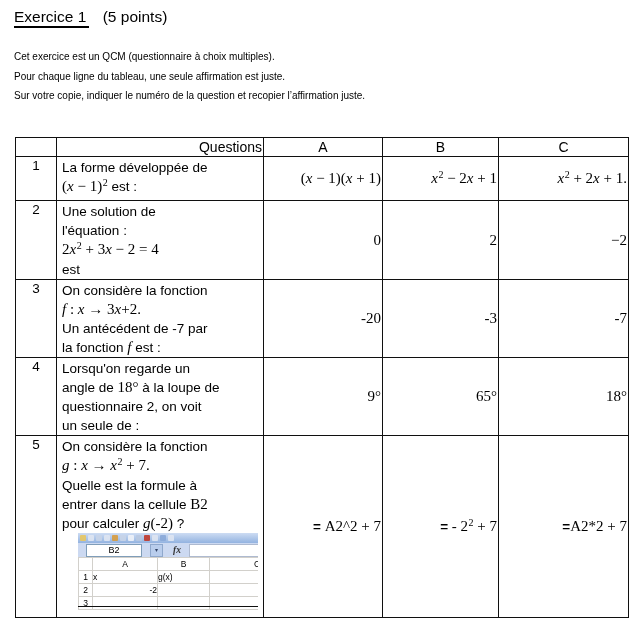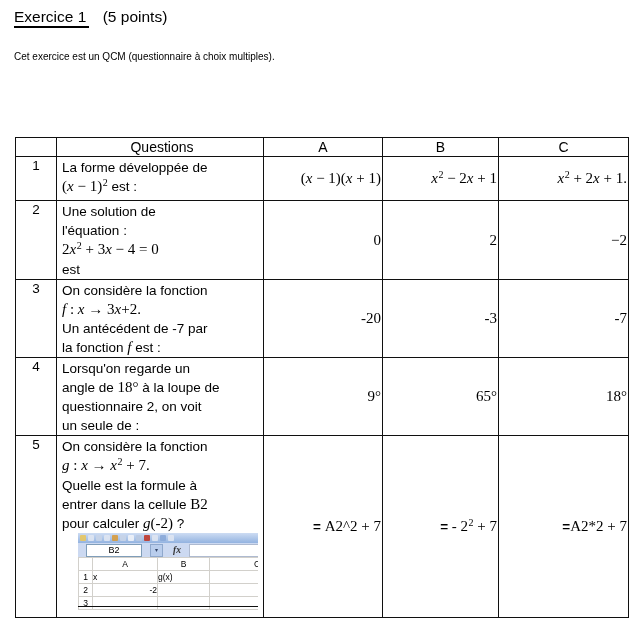--- a/index.html
+++ b/index.html
@@ -27,21 +27,21 @@
   table.main td, table.main th { border:1.5px solid #101010; overflow:hidden; }
   col.c-num { width:41px; } col.c-q { width:207px; }
   col.c-a { width:119px; } col.c-b { width:116px; } col.c-c { width:130px; }
   tr.r-h  { height:19px; }
   tr.r-1  { height:44px; }
   tr.r-2  { height:77px; }
   tr.r-3  { height:74px; }
   tr.r-4  { height:74px; }
   tr.r-5  { height:182px; }
   th { font-weight:normal; font-size:14px; vertical-align:middle; }
-  th.qh { text-align:center; padding-left:5px; }
+  th.qh { text-align:right; padding-left:5px; }
   td.num { text-align:center; vertical-align:top; font-size:13.5px; padding-top:1px; }
   td.q   { vertical-align:top; text-align:left; padding:1px 20px 0 5px; font-size:13.5px; line-height:19px;margin-top:40px; }
   td.ans { text-align:right; vertical-align:middle; font-size:13.5px; }
 
   
   .seg-sans  { }
   .seg-sansb { font-weight:bold; }
   .seg-rm  { font-family:"Liberation Serif","DejaVu Serif",serif; font-style:normal; font-size:15px; }
   .seg-it  { font-family:"Liberation Serif","DejaVu Serif",serif; font-style:italic; font-size:15px; }
   .seg-sup { font-family:"Liberation Serif","DejaVu Serif",serif; font-size:10px; position:relative; top:-5px; margin-left:0.5px; }
@@ -97,20 +97,22 @@
 </head>
 <body>
 
 <div class="title-wrap">
   <span class="title-main">Exercice 1</span>
   <span class="title-points">(5 points)</span>
 </div>
 
 <div class="intro">
   <div>Cet exercice est un QCM (questionnaire à choix multiples).</div>
+  <div>Pour chaque ligne du tableau, une seule affirmation est juste.</div>
+  <div>Sur votre copie, indiquer le numéro de la question et recopier l’affirmation juste.</div>
 </div>
 
 <table class="main">
   <colgroup>
     <col class="c-num">
       <col class="c-q">
       <col class="c-a">
       <col class="c-b">
       <col class="c-c">
   </colgroup>
@@ -126,21 +128,21 @@
     <tr class="r-1">
       <td class="num">1</td>
       <td class="q"><span class="seg-sans">La forme développée de</span><br><span class="seg-rm">(</span><span class="seg-it">x</span><span class="seg-rm"> − 1)</span><span class="seg-sup">2</span><span class="seg-sans">  est :</span></td>
       <td class="ans"><span class="seg-rm">(</span><span class="seg-it">x</span><span class="seg-rm"> − 1)(</span><span class="seg-it">x</span><span class="seg-rm"> + 1)</span></td>
       <td class="ans"><span class="seg-it">x</span><span class="seg-sup">2</span><span class="seg-rm"> − 2</span><span class="seg-it">x</span><span class="seg-rm"> + 1</span></td>
       <td class="ans"><span class="seg-it">x</span><span class="seg-sup">2</span><span class="seg-rm"> + 2</span><span class="seg-it">x</span><span class="seg-rm"> + 1.</span></td>
     </tr>
 
     <tr class="r-2">
       <td class="num">2</td>
-      <td class="q"><span class="seg-sans">Une solution de</span><br><span class="seg-sans">l'équation :</span><br><span class="seg-rm">2</span><span class="seg-it">x</span><span class="seg-sup">2</span><span class="seg-rm"> + 3</span><span class="seg-it">x</span><span class="seg-rm"> − 4 = 0</span><br><span class="seg-sans">est</span></td>
+      <td class="q"><span class="seg-sans">Une solution de</span><br><span class="seg-sans">l'équation :</span><br><span class="seg-rm">2</span><span class="seg-it">x</span><span class="seg-sup">2</span><span class="seg-rm"> + 3</span><span class="seg-it">x</span><span class="seg-rm"> − 2 = 4</span><br><span class="seg-sans">est</span></td>
       <td class="ans"><span class="seg-rm">0</span></td>
       <td class="ans"><span class="seg-rm">2</span></td>
       <td class="ans"><span class="seg-rm">−2</span></td>
     </tr>
 
     <tr class="r-3">
       <td class="num">3</td>
       <td class="q"><span class="seg-sans">On considère la fonction</span><br><span class="seg-it">f</span><span class="seg-rm"> : </span><span class="seg-it">x</span><span class="seg-rm"> → 3</span><span class="seg-it">x</span><span class="seg-rm">+2.</span><br><span class="seg-sans">Un antécédent de -7 par</span><br><span class="seg-sans">la fonction </span><span class="seg-it">f</span><span class="seg-sans"> est :</span></td>
       <td class="ans"><span class="seg-rm">-20</span></td>
       <td class="ans"><span class="seg-rm">-3</span></td>

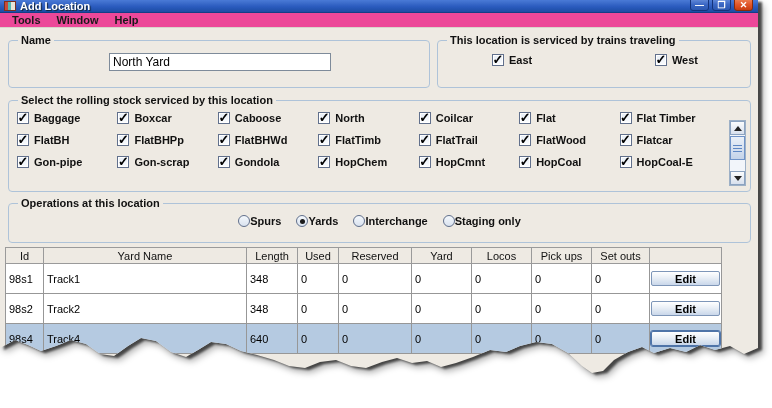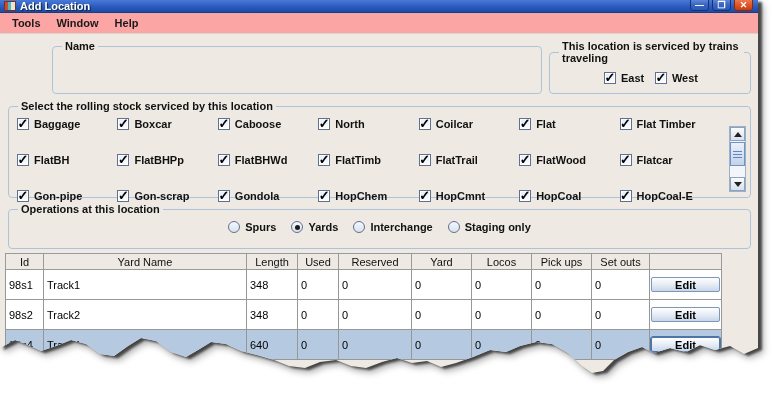--- a/index.html
+++ b/index.html
@@ -15,55 +15,55 @@
   .app-icon { width:12px; height:10px; margin:0 4px 1px 4px;
     background:linear-gradient(90deg,#C94A3A 0 30%,#54B8B0 30% 65%,#E8E4D8 65% 100%); border:1px solid #7A3020; }
   .title-text { color:#fff; font-weight:bold; font-size:11px; line-height:12px; text-shadow:1px 1px 1px #123;
     white-space:nowrap; }
   .win-btns { position:absolute; right:5px; top:-5px; display:flex; gap:3px; }
   .win-btn { width:19px; height:16px; border-radius:3px; border:1px solid #15337A;
     background:linear-gradient(180deg,#7FA3E8,#3B67C4 60%,#2B57B0); color:#fff; font-size:9px; font-weight:bold;
     display:flex; align-items:flex-end; justify-content:center; line-height:10px; }
   .win-btn.close { background:linear-gradient(180deg,#F49A6A,#E2572B 60%,#C83D10); border-color:#8A2A08; }
   
-  .menubar { height:21px; background:#fca5a5; border-bottom:1px solid #D9D5CC; display:flex; align-items:center; padding-left:4px; }
+  .menubar { height:15px; background:#ec4899; border-bottom:1px solid #D9D5CC; display:flex; align-items:center; padding-left:4px; }
   .menu-item { font-size:11px; font-weight:bold; color:#1A1A1A; padding:3px 8px; }
   
   .content { padding:6px 7px 0 8px; }
   fieldset { border:1px solid #AEC3D9; border-radius:4px; padding:0 6px; background:transparent; }
   legend { font-size:11px; font-weight:bold; color:#111; padding:0 3px; margin-left:3px; }
   .panel-row { display:flex; gap:7px; }
-  .name-panel { width:490px; height:54px;margin-left:44px; }
+  .name-panel { width:422px; height:54px; }
   .dir-panel { flex:1; height:54px; }
   .name-input { display:block; margin:7px 0 0 94px; width:222px; height:18px; border:1px solid #7E8B9A;
     font-size:12px; font-family:"Liberation Sans",sans-serif; padding:0 3px; background:#fff; }
   .dir-inner { display:flex; justify-content:space-between; padding:8px 46px 0 48px;align-items:flex-end; }
   .check-item { display:flex; align-items:center; gap:5px; }
   .cb { width:12px; height:12px; border:1px solid #61708C; flex:0 0 auto;
     background:linear-gradient(180deg,#E6EDF6,#FBFCFE); box-shadow:inset 0 0 0 1px #fff;
     display:inline-flex; align-items:center; justify-content:center; }
   .cb.checked::after { content:"✓"; font-weight:bold; font-size:13px; color:#000; line-height:0; margin-top:-1px; }
   .check-label, .radio-label { font-size:11px; font-weight:bold; color:#111; white-space:nowrap; }
   .stock-panel { margin-top:6px; height:98px; position:relative; padding-right:28px; }
-  .stock-grid { display:grid; grid-template-columns:repeat(7,1fr); row-gap:24px; margin:6px 2px 8px 2px; }
+  .stock-grid { display:grid; grid-template-columns:repeat(7,1fr); row-gap:10px; margin:6px 2px 8px 2px; }
   
   .vscroll { position:absolute; top:14px; right:4px; bottom:5px; width:17px; border:1px solid #9DB0C6; background:#F2F5FA; }
   .sb-btn { position:absolute; left:0; right:0; height:14px; background:linear-gradient(180deg,#FBFCFD,#D8E0ED);
     border:1px solid #8CA3C0; display:flex; align-items:center; justify-content:center; }
   .sb-btn.up { top:0; } .sb-btn.down { bottom:0; }
   .tri-up { width:0; height:0; border-left:4px solid transparent; border-right:4px solid transparent; border-bottom:5px solid #222; }
   .tri-down { width:0; height:0; border-left:4px solid transparent; border-right:4px solid transparent; border-top:5px solid #222; }
   .sb-thumb { position:absolute; top:15px; left:0; right:0; height:24px; border:1px solid #6F93C8;
     background:linear-gradient(180deg,#EAF0F8,#C4D3E9); display:flex; align-items:center; justify-content:center; }
   .sb-thumb::after { content:""; width:9px; height:7px;
     background:repeating-linear-gradient(180deg,#5E87C4 0 1px,transparent 1px 3px); }
   
   .ops-panel { margin-top:5px; height:46px; }
   .radio-row { display:flex; justify-content:center; gap:15px; padding-top:6px; }
-  .radio-item { display:flex; align-items:center; gap:5px; }
+  .radio-item { display:flex; align-items:center; }
   .rb { width:12px; height:12px; border:1px solid #61708C; border-radius:50%; flex:0 0 auto;
     background:linear-gradient(180deg,#F4F8FC,#D9E2EF); display:inline-flex; align-items:center; justify-content:center; }
   .rb.selected::after { content:""; width:5px; height:5px; border-radius:50%; background:#1A1A1A; }
   
   .tracks { margin:4px 0 0 -3px; border-collapse:collapse; table-layout:fixed; width:716px; font-size:11px; }
   .tracks th { background:#EEEAE3; font-weight:normal; color:#111; border:1px solid #9A9A9A;
     height:16px; padding:0 2px; white-space:nowrap; overflow:hidden; }
   .tracks td { background:#fff; border:1px solid #979797; height:30px; padding:0 3px;
     white-space:nowrap; overflow:hidden; }
   .tracks tr.selected td { background:#B5CAE1; }
@@ -92,20 +92,21 @@
         <div class="menu-item">Tools</div>
         <div class="menu-item">Window</div>
         <div class="menu-item">Help</div>
       </div>
 
     <div class="content">
 
       <div class="panel-row">
         <fieldset class="name-panel">
           <legend>Name</legend>
+          <input class="name-input" type="text" value="North Yard" style="">
         </fieldset>
         <fieldset class="dir-panel">
           <legend>This location is serviced by trains traveling</legend>
           <div class="dir-inner" id="dir-checks">
               <div class="check-item">
                 <span class="cb checked"></span>
                 <span class="check-label">East</span>
               </div>
               <div class="check-item">
                 <span class="cb checked"></span>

○ ○ ○ ○

Going through the listing above, copy out every line that has the string "style".

#### [Answer box]
   .seg-rm  { font-family:"Liberation Serif","DejaVu Serif",serif; font-style:normal; font-size:15px; }
   .seg-it  { font-family:"Liberation Serif","DejaVu Serif",serif; font-style:italic; font-size:15px; }
+          <input class="name-input" type="text" value="North Yard" style="">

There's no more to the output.